I probably wouldn't recognize that miasma if my feminist wife hadn't pointed it out to me. If a feminist hadn't opened my eyes to the harm that worldview does, I might still ask "well, what did she expect?"

Understood, I don't care for that either, by the way, I have 4 adult daughters, so I do understand your concerns. :) I want my girls safe also!

I haven't seen a "solution" presented by feminism, but I haven't paid much attention to it. Maybe there are things happening that I am unaware of.

I'm not sure there is a single solution. It's not like we can just enact a strategy that will solve the problem in a day, a month, a year... Or even a decade. Our strategy is instead to shine a light on Injustice whenever we see it, and Hope eventually people will see it for what it is. Feminist are the ones I see consistently shining a light on women's issues. They also shine a light on how dehumanizing the patriarchy is for men as well. I mean, the common conception is that if a woman dresses a certain way, then she is bound to be raped, because we men are just incapable of seeing a pretty lady without raping her. That's a pretty raw deal for both sexes.

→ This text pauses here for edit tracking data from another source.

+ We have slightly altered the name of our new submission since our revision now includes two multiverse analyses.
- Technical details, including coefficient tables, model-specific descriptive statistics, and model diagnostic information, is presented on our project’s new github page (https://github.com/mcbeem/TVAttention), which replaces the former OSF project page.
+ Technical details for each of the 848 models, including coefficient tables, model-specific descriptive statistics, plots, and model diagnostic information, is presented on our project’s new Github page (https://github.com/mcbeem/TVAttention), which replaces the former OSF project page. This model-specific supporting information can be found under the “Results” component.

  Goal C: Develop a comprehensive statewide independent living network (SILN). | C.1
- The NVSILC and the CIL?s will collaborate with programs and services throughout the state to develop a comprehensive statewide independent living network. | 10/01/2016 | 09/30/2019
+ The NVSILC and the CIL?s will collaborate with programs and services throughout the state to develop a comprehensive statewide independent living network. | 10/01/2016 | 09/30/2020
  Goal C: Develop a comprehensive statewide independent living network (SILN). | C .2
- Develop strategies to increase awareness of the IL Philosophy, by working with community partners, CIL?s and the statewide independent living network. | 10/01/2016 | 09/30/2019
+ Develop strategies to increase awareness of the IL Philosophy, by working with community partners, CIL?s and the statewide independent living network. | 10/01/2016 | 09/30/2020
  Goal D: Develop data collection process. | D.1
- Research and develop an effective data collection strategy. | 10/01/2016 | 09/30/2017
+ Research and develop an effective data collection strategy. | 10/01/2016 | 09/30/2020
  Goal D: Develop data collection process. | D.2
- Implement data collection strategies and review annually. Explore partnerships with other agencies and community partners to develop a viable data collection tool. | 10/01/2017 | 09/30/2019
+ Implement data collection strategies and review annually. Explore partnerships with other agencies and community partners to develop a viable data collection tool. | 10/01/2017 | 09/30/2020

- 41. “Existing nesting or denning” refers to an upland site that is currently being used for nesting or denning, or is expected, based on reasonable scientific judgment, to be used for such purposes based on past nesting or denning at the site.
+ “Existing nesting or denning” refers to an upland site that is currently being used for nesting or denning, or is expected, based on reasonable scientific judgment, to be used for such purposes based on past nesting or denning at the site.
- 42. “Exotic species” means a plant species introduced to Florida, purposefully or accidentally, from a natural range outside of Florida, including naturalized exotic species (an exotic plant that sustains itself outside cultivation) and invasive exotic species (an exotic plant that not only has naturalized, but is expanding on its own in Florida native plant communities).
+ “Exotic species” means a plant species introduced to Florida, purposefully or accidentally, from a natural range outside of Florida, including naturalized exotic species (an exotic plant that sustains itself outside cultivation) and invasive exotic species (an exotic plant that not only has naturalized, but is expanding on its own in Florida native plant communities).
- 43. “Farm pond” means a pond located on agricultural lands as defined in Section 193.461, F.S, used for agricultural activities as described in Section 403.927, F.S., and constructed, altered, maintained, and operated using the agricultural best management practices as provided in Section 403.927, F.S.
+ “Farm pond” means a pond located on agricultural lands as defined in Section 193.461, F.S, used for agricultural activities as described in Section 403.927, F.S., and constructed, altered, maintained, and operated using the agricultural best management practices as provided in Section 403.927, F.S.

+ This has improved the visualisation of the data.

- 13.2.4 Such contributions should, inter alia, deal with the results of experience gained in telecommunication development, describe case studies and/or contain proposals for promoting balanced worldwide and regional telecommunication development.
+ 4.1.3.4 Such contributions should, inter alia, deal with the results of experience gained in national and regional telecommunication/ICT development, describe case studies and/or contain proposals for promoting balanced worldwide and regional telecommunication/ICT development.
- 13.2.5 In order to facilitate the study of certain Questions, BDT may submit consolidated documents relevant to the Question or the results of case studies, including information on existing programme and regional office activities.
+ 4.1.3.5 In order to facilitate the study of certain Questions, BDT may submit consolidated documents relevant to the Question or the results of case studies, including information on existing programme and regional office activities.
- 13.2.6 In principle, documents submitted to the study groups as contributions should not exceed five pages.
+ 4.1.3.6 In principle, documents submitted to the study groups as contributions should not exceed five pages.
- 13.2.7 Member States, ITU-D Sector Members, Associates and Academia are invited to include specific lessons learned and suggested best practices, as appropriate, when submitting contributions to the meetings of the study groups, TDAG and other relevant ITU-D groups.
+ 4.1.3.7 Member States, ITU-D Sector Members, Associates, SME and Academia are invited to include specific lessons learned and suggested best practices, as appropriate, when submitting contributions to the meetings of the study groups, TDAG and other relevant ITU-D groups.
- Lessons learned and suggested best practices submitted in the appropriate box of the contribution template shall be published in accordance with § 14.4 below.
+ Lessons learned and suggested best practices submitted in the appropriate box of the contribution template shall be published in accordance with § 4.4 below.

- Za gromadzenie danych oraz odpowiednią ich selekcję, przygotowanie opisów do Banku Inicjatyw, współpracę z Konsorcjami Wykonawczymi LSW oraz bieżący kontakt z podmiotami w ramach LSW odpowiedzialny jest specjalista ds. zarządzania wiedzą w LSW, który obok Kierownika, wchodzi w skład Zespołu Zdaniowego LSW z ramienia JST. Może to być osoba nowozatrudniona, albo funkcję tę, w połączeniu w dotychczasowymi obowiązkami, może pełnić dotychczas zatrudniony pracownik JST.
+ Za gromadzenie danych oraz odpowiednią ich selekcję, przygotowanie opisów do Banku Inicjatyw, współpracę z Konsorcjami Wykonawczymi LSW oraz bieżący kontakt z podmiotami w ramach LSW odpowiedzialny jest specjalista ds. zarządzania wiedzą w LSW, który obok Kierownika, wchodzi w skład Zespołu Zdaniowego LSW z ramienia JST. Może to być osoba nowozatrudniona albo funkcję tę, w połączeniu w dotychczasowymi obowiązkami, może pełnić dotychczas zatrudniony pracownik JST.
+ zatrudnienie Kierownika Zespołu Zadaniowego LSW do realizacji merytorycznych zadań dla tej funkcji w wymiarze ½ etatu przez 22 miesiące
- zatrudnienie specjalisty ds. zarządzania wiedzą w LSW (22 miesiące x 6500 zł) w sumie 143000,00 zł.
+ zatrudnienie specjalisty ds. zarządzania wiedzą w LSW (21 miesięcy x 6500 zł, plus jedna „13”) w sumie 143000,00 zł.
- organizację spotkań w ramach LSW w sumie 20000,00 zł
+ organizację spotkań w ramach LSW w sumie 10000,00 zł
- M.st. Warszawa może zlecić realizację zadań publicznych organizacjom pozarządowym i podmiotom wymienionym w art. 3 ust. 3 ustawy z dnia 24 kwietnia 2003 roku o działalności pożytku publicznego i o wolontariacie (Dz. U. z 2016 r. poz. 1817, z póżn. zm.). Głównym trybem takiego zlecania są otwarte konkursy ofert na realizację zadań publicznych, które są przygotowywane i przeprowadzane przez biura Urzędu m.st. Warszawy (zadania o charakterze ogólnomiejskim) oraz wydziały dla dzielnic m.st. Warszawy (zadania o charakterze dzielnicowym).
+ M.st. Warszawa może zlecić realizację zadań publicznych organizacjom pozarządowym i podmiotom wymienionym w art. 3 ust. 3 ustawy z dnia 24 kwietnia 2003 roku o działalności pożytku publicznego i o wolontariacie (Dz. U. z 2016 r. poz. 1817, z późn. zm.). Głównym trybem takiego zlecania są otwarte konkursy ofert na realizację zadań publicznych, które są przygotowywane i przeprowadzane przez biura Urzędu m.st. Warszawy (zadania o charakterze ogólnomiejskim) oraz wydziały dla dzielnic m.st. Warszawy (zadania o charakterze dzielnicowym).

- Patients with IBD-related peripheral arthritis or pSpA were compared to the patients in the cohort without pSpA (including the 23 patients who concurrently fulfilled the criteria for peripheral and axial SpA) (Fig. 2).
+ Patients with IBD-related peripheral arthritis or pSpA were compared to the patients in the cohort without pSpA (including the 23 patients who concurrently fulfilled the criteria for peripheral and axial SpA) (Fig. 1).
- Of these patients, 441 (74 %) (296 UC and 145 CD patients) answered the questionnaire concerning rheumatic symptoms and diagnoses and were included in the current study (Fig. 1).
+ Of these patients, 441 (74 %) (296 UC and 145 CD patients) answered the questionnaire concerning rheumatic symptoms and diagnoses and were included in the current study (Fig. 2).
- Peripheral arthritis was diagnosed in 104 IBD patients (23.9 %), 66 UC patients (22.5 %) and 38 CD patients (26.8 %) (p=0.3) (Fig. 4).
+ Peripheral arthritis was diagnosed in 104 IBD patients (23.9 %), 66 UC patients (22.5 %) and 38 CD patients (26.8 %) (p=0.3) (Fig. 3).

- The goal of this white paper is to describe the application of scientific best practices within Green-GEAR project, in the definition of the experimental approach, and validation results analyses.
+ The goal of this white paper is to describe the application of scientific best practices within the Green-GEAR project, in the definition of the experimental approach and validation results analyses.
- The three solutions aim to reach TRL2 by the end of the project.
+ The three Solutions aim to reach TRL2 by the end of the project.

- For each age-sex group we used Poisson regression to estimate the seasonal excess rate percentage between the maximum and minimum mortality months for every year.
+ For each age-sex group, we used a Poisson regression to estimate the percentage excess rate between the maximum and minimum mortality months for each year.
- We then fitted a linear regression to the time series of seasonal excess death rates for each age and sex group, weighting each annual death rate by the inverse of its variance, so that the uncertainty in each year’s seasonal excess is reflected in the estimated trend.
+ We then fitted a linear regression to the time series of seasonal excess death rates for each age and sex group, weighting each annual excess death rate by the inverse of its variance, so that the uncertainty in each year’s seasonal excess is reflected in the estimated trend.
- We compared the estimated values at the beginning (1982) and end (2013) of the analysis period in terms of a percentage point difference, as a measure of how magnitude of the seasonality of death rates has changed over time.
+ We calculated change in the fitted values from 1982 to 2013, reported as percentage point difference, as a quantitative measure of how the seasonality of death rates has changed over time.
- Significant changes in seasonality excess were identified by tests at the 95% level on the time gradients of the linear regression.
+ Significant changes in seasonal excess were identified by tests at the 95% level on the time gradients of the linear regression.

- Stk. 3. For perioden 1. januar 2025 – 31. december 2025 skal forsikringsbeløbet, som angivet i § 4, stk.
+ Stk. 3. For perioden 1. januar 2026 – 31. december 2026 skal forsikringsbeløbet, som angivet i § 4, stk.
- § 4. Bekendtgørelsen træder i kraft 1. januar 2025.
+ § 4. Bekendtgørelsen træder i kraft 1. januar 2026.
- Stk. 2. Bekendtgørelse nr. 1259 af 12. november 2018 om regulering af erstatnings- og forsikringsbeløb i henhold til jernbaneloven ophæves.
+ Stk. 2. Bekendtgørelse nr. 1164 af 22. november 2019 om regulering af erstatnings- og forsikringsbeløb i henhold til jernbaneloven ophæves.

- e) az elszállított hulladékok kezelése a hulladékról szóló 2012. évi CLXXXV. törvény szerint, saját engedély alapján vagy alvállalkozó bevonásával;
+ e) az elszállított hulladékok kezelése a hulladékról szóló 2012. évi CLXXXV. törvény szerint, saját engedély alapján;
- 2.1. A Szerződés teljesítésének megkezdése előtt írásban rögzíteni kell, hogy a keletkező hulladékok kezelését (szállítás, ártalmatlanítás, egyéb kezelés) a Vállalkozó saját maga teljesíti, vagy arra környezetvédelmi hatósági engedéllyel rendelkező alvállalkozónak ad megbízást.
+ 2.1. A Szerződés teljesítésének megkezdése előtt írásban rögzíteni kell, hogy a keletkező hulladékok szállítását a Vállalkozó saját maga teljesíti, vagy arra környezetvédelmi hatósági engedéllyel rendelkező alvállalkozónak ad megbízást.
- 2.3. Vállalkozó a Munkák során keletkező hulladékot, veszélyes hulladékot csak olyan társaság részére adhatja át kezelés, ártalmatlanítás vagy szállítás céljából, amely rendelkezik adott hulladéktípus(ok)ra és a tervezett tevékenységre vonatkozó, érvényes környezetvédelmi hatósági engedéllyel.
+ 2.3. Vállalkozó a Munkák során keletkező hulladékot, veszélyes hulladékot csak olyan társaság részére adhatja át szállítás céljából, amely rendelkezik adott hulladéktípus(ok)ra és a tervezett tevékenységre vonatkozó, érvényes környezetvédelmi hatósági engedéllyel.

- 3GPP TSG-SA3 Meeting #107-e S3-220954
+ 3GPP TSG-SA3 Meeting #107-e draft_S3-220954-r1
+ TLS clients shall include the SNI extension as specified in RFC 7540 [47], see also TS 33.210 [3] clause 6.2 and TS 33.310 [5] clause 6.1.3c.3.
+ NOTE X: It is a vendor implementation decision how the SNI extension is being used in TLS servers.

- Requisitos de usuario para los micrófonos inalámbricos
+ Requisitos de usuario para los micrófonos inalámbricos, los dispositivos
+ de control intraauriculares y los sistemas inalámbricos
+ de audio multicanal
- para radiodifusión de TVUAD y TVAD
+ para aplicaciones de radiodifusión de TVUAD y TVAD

Feminism makes the point that it is the culture that's the problem, not the men. That men aren't some flawed sex crazed perverts who can't help but rape... But rather, our culture is flawed in that it perpetuates the ideas That women are made for raping, and men are made to rape. And in fact, neither idea is remotely true....

But there is no easy solution. There is this. Right here, what we are doing, discussing it. Examining those harmful notions our society carries, and eventually discarding them for better ones. I've seen folks who aren't feminist doing that work... But I've seen a whole helluva lot more who ARE doing that work all day every day.

Interesting insights to the idea that culture is an issue. I didn't know that was the position.

We can focus on how we raise both our boys and our girls. I get annoyed about how our culture makes sexualizing women an accepted thing. AND.. I completely agree, that nobody has the right to rape anyone no matter what they are wearing!

I did not want to teach my girls to seek that type of behavior either though... I think the conversations in today's politically charged "Hot Topics" can be hard, due to what we are "allowed to say".

I really appreciate you being willing to discuss your perspective.

I appreciate you being willing to listen to my perspective. And of course, I don't speak for any feminist except myself. There may come along a whole slew of self identified feminist who disagree with me completely. But this is Feminism as I understand it. It's not tsunami, erasing the problems women face in an hour, it's a trickle that swells to a flood, altering the landscape of public discourse slowly, but inexorably...

I respect how you conducted the conversation. Sadly I usually only hear a defensive tone when I try to understand. Thank you!

Understood, regarding who and what you represent... (yourself) Again, respect.